Half-integer conductance plateau at the $\nu = 2/3$ fractional quantum Hall state in a quantum point contact

TL;DR

This study observes a robust half-integer conductance plateau at 0.5 e^2/h in a quantum point contact at the ν=2/3 fractional quantum Hall state, supporting a model of edge mode transition influenced by confining potential sharpness.

Contribution

It demonstrates the emergence of a half-integer conductance plateau at ν=2/3, providing experimental evidence for edge mode structure transition based on confining potential sharpness.

Findings

Robust 0.5 e^2/h conductance plateau observed in multiple QPCs.

The plateau is consistent with full reflection of an inner -1/3 edge mode.

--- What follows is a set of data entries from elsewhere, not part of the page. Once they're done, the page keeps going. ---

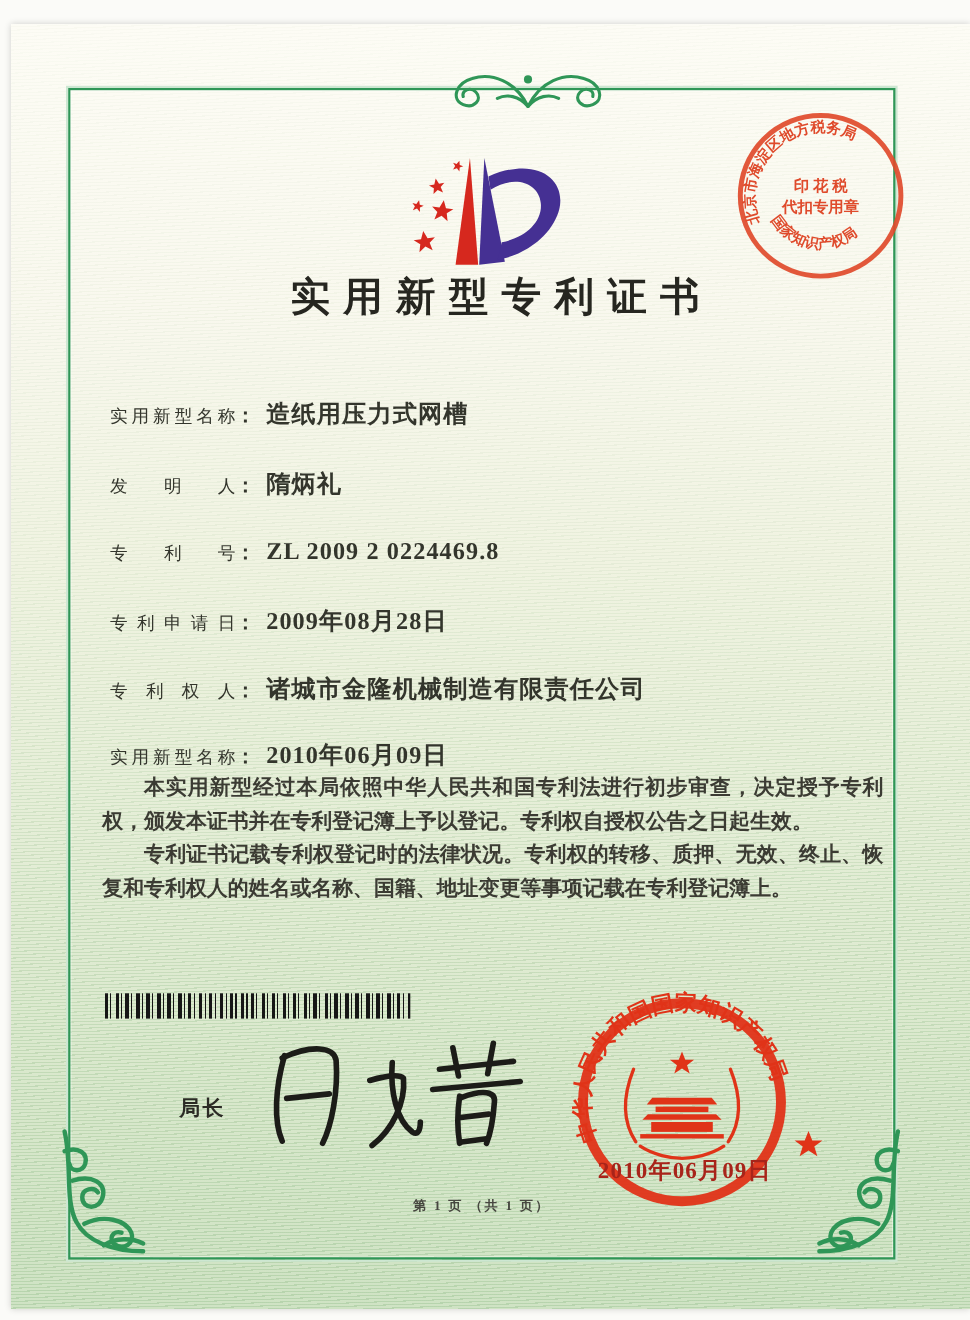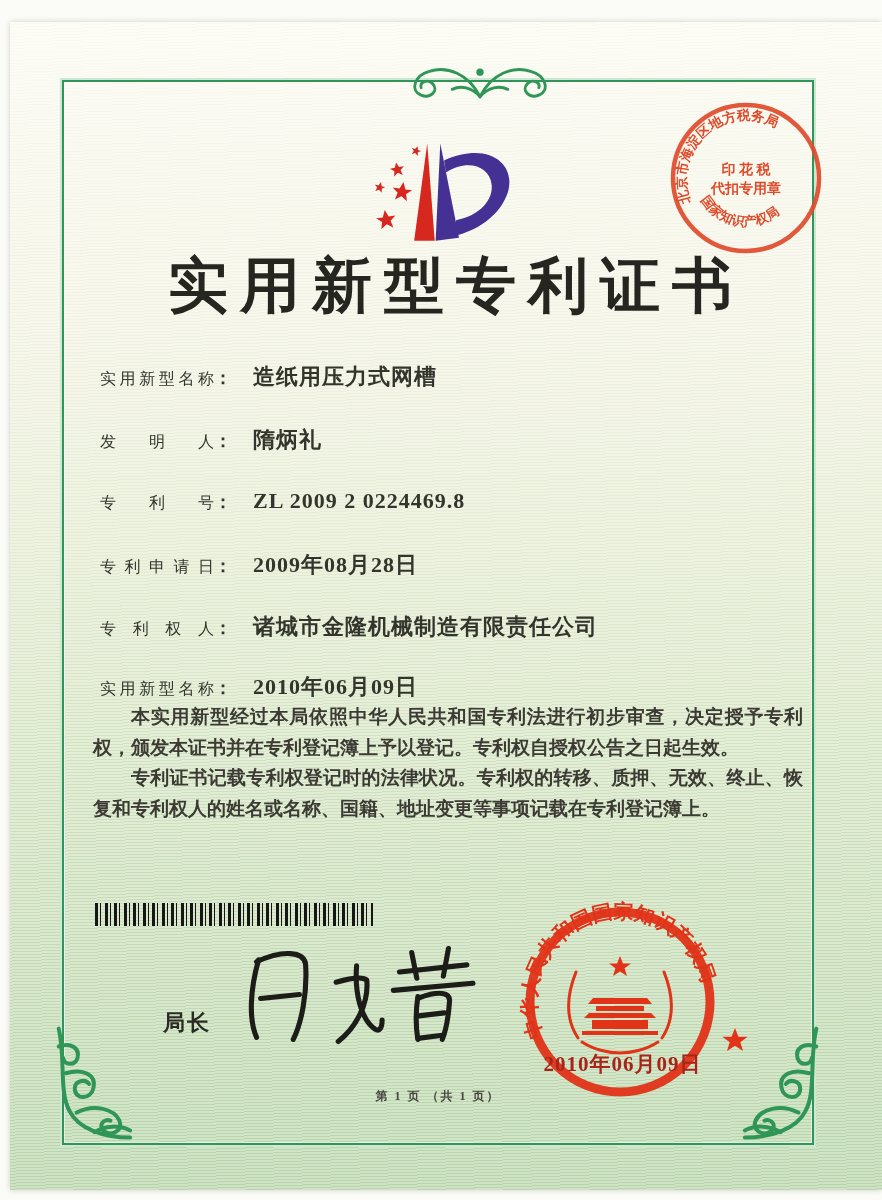"实用新型专利证书" .title { font-size: 60px -> 36px }
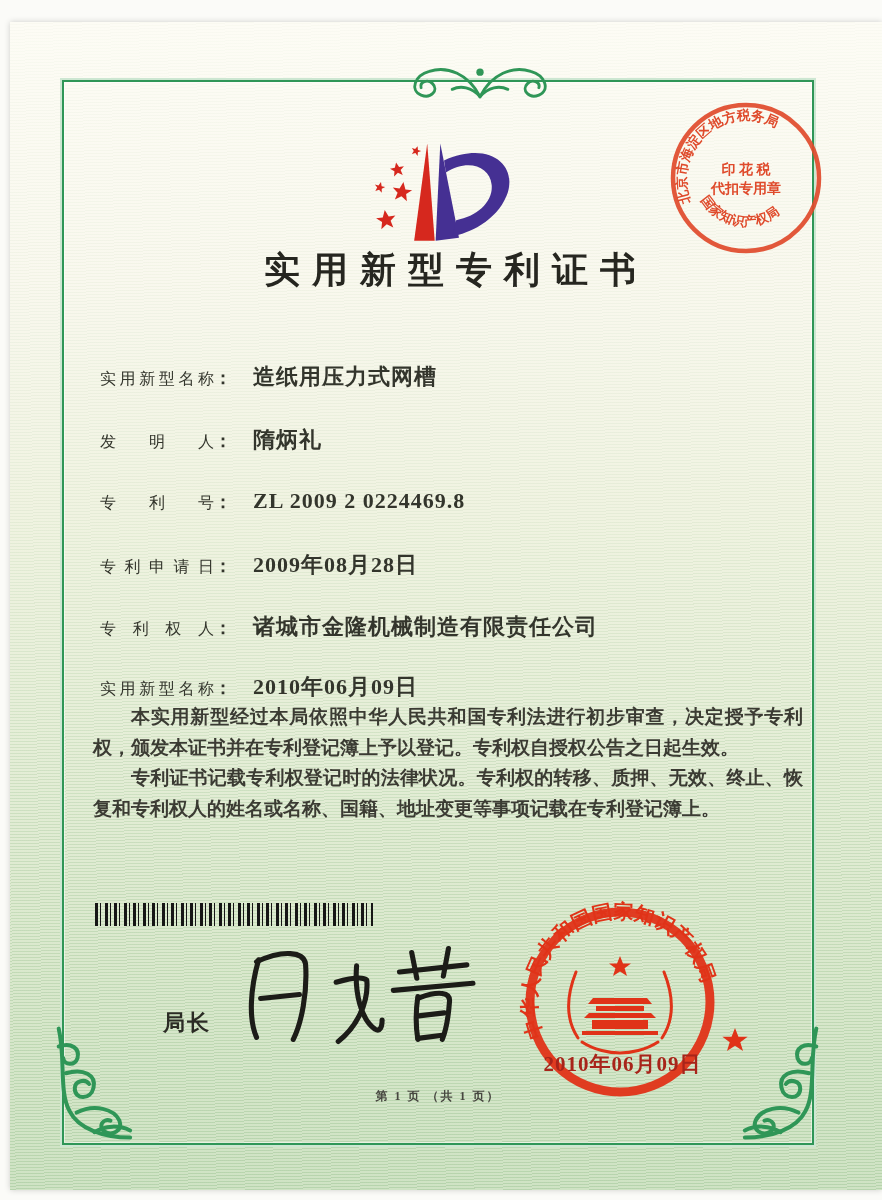"造纸用压力式网槽" .fvalue { margin-left: 17px -> 6px }
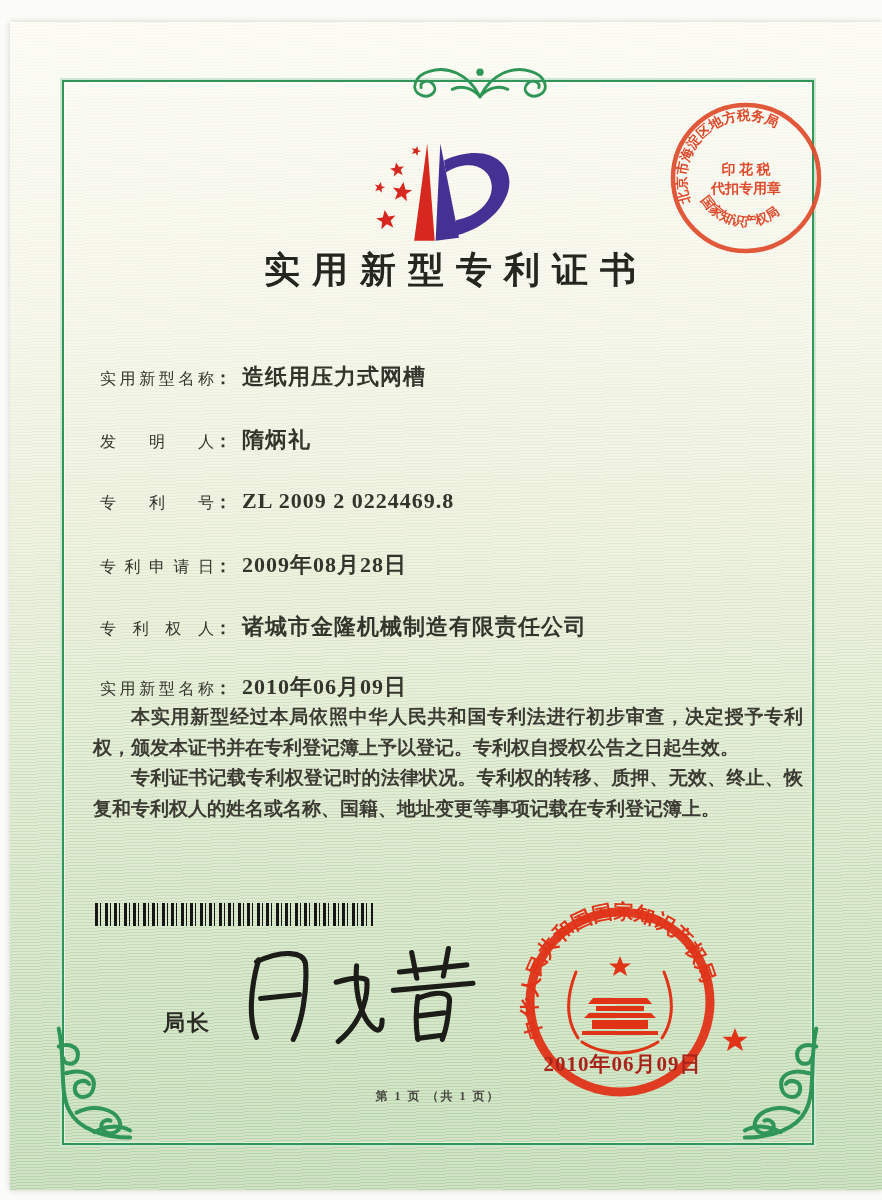"局长" .sig-label { font-size: 22px -> 19px; margin-top: 13px -> none }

Different heterostructure with softer confinement shows a 1/3 e^2/h plateau.

Abstract

The $\nu = 2/3$ fractional quantum Hall state is the hole-conjugate state to the primary Laughlin $\nu = 1/3$ state. We investigate transmission of edge states through quantum point contacts fabricated on a GaAs/AlGaAs heterostructure designed to have a sharp confining potential. When a small but finite bias is applied, we observe an intermediate conductance plateau with $G = 0.5 \frac{e^2}{h}$. This plateau is observed in multiple QPCs, and persists over a significant range of magnetic field, gate voltage, and source-drain bias, making it a robust feature. Using a simple model which considers scattering and equilibration between counterflowing charged edge modes, we find this half-integer quantized plateau to be consistent with full reflection of an inner counterpropagating -1/3 edge mode while the outer integer mode is fully transmitted. In a QPC fabricated on a different heterostructure which has a softer confining potential, we instead observe an intermediate conductance plateau at $G = \frac{1}{3} \frac{e^2}{h}$. These results provide support for a model at $\nu = 2/3$ in which the edge transitions from a structure having an inner upstream -1/3 charge mode and outer downstream integer mode to a structure with two downstream 1/3 charge modes when the confining potential is tuned from sharp to soft and disorder prevails.